Cancer and its treatments may cause pain. It may be painful to swallow, or you may have pain in your chest from the cancer or from a stent. Your health care team or a pain control specialist can suggest ways to relieve or reduce pain.
Sadness and Other Feelings
It's normal to feel sad, anxious, or confused after a diagnosis of a serious illness. Some people find it helpful to talk about their feelings. See the Sources of Support section.
It's important to meet your nutrition needs before, during, and after cancer treatment. You need the right amount of calories, protein, vitamins, and minerals. Getting the right nutrition can help you feel better and have more energy.
However, when you have esophageal cancer, it may be hard to eat for many reasons. You may be uncomfortable or tired, and you may not feel like eating. Also, the cancer may make it hard to swallow food. If you're getting chemotherapy, you may find that foods don't taste as good as they used to. You also may have side effects of treatment such as poor appetite, nausea, vomiting, or diarrhea.
If you develop problems with eating, there are a number of ways to meet your nutrition needs. A registered dietitian can help you figure out a way to get enough calories, protein, vitamins, and minerals:
- A dietitian may suggest a change in the types of foods you eat. Sometimes changing the texture, fiber, and fat content of your foods can lessen your discomfort. A dietitian may also suggest a change in the portion size and meal times.
- A dietitian may recommend liquid meals, such as canned nutrition beverages, milk shakes, or smoothies.
- If swallowing becomes too difficult, your dietitian and your doctor may recommend that you receive nutrition through a feeding tube.
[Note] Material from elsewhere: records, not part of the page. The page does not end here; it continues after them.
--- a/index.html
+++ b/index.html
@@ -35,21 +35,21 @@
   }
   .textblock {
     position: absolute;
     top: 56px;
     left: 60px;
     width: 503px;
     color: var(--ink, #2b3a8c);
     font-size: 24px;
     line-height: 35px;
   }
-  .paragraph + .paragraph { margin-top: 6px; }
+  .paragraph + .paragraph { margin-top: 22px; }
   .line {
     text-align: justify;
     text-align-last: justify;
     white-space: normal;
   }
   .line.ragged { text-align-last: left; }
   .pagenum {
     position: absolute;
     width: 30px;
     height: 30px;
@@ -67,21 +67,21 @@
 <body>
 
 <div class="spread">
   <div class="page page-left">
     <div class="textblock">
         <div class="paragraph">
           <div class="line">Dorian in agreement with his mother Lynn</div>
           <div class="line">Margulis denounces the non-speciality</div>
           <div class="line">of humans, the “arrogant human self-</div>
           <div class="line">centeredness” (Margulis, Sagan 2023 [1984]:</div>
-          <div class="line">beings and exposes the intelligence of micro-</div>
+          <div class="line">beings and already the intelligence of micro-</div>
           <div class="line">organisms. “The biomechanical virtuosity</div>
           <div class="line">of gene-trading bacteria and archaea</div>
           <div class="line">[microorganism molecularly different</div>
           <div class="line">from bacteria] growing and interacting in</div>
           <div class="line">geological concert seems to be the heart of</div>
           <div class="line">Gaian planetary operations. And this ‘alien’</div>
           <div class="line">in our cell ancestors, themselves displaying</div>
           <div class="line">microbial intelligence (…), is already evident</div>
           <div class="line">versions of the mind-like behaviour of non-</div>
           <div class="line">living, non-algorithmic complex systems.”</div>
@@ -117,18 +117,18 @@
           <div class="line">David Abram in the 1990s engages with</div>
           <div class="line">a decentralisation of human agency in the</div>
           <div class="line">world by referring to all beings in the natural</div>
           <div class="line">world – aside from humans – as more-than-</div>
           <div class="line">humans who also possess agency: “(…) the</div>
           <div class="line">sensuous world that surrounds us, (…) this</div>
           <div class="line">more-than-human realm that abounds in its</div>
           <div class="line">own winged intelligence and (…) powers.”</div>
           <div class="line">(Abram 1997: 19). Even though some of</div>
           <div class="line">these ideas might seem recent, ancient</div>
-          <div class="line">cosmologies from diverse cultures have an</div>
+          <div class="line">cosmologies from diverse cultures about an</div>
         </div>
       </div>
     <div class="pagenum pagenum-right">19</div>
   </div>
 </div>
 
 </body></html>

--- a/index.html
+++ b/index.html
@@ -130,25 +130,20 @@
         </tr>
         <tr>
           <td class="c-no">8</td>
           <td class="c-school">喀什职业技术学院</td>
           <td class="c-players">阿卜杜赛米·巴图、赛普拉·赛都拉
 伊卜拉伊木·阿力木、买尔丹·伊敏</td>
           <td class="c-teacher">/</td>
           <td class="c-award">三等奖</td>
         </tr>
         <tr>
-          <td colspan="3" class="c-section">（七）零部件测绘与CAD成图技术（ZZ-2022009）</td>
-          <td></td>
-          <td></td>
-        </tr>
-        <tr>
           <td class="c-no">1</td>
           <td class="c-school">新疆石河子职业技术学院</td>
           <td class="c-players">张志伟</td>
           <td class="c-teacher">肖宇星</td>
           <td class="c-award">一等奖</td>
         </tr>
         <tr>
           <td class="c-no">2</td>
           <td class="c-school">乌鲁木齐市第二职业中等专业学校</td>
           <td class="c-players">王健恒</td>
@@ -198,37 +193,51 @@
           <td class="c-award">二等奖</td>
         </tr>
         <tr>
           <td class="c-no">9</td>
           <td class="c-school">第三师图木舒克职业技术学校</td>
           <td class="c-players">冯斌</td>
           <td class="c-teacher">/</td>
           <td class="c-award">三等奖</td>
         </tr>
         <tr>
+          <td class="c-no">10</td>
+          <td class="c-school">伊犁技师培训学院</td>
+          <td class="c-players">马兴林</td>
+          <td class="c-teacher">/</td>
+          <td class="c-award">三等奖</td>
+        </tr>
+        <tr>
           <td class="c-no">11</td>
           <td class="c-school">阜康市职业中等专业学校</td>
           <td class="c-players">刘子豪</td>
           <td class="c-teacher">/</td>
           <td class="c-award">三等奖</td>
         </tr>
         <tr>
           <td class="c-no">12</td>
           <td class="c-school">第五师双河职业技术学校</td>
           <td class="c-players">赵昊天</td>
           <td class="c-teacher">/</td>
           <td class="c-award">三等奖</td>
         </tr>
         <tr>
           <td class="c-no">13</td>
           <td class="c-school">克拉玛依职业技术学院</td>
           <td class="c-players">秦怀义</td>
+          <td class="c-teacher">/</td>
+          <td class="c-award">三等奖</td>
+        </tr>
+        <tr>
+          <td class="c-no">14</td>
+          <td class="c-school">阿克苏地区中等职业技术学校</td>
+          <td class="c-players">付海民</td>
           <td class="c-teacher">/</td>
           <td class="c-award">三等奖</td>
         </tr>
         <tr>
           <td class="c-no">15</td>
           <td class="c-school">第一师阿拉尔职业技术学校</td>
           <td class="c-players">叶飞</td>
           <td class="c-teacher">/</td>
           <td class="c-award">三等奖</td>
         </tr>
- Sometimes, nutrition is provided directly into the bloodstream with intravenous nutrition.
Nutrition After Surgery
A registered dietitian can help you plan a diet that will meet your nutrition needs. A plan that describes the type and amount of food to eat after surgery can help you prevent weight loss and discomfort with eating.
If your stomach is removed during surgery, you may develop a problem afterward known as the dumping syndrome. This problem occurs when food or liquid enters the small intestine too fast. It can cause cramps, nausea, bloating, diarrhea, and dizziness. There are steps you can take to help control dumping syndrome:
- Eat smaller meals.
- Drink liquids before or after eating solid meals.
- Limit very sweet foods and drinks, such as cookies, candy, soda, and juices.
Also, your health care team may suggest medicine to control the symptoms.
After surgery, you may need to take daily supplements of vitamins and minerals, such as calcium, and you may need injections of vitamin B12.
Learn more about: B12
You may want to ask a registered dietitian these questions about nutrition:
- How do I keep from losing too much weight? How do I know whether I'm getting enough calories and protein?
- What are some sample meals that would meet my needs?
- How can I include my favorite foods without causing or worsening digestive problems?
- Are there foods or drinks that I should avoid?
- What vitamins and minerals might I need to take?